──────── SUPPLIED RECORDS

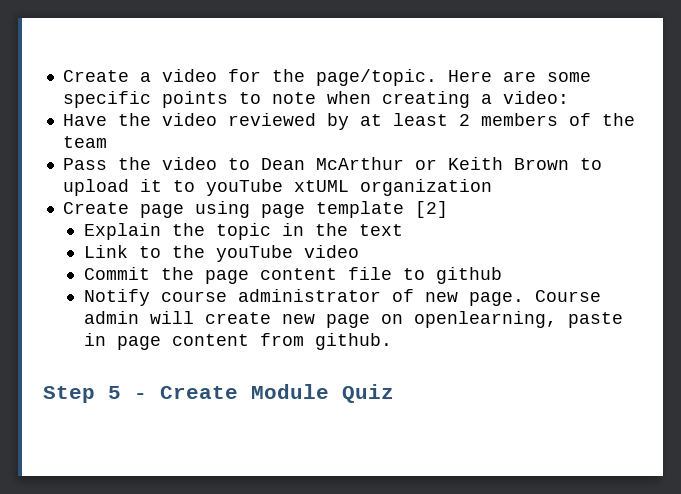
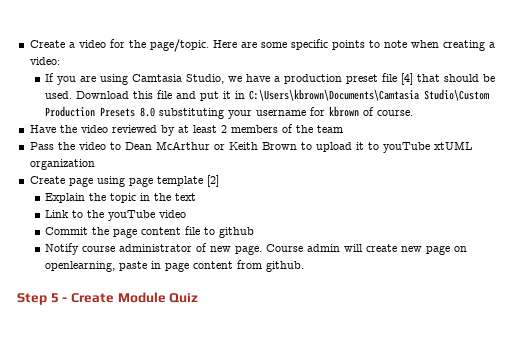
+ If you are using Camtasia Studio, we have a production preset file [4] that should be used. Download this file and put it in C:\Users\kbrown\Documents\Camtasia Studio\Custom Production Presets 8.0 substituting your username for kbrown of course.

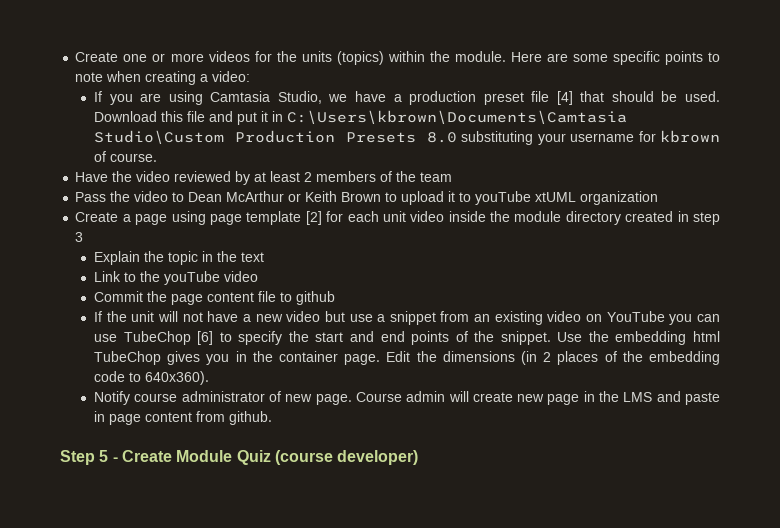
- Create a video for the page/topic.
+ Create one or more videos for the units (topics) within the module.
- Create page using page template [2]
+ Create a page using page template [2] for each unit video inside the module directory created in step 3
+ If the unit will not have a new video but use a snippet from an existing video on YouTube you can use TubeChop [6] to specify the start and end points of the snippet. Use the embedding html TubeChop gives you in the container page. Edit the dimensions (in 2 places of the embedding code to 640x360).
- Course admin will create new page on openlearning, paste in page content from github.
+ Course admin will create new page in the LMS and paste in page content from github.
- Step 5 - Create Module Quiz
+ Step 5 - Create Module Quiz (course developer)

────────────────
──────── SUPPLIED RECORDS

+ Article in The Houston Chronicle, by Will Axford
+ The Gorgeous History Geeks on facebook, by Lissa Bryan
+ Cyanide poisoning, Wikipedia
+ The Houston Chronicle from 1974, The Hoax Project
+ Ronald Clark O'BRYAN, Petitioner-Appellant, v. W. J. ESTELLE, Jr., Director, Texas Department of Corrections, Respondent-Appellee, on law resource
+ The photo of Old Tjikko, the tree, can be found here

────────────────

HOW TO COMPLETE THIS TASK → With the pictures left out, write out exactly the lines above from the one containing "kbrown of course." through the one containing "Quiz (course developer)".

EXERCISE RESPONSE →
+ If you are using Camtasia Studio, we have a production preset file [4] that should be used. Download this file and put it in C:\Users\kbrown\Documents\Camtasia Studio\Custom Production Presets 8.0 substituting your username for kbrown of course.

- Create a video for the page/topic.
+ Create one or more videos for the units (topics) within the module.
- Create page using page template [2]
+ Create a page using page template [2] for each unit video inside the module directory created in step 3
+ If the unit will not have a new video but use a snippet from an existing video on YouTube you can use TubeChop [6] to specify the start and end points of the snippet. Use the embedding html TubeChop gives you in the container page. Edit the dimensions (in 2 places of the embedding code to 640x360).
- Course admin will create new page on openlearning, paste in page content from github.
+ Course admin will create new page in the LMS and paste in page content from github.
- Step 5 - Create Module Quiz
+ Step 5 - Create Module Quiz (course developer)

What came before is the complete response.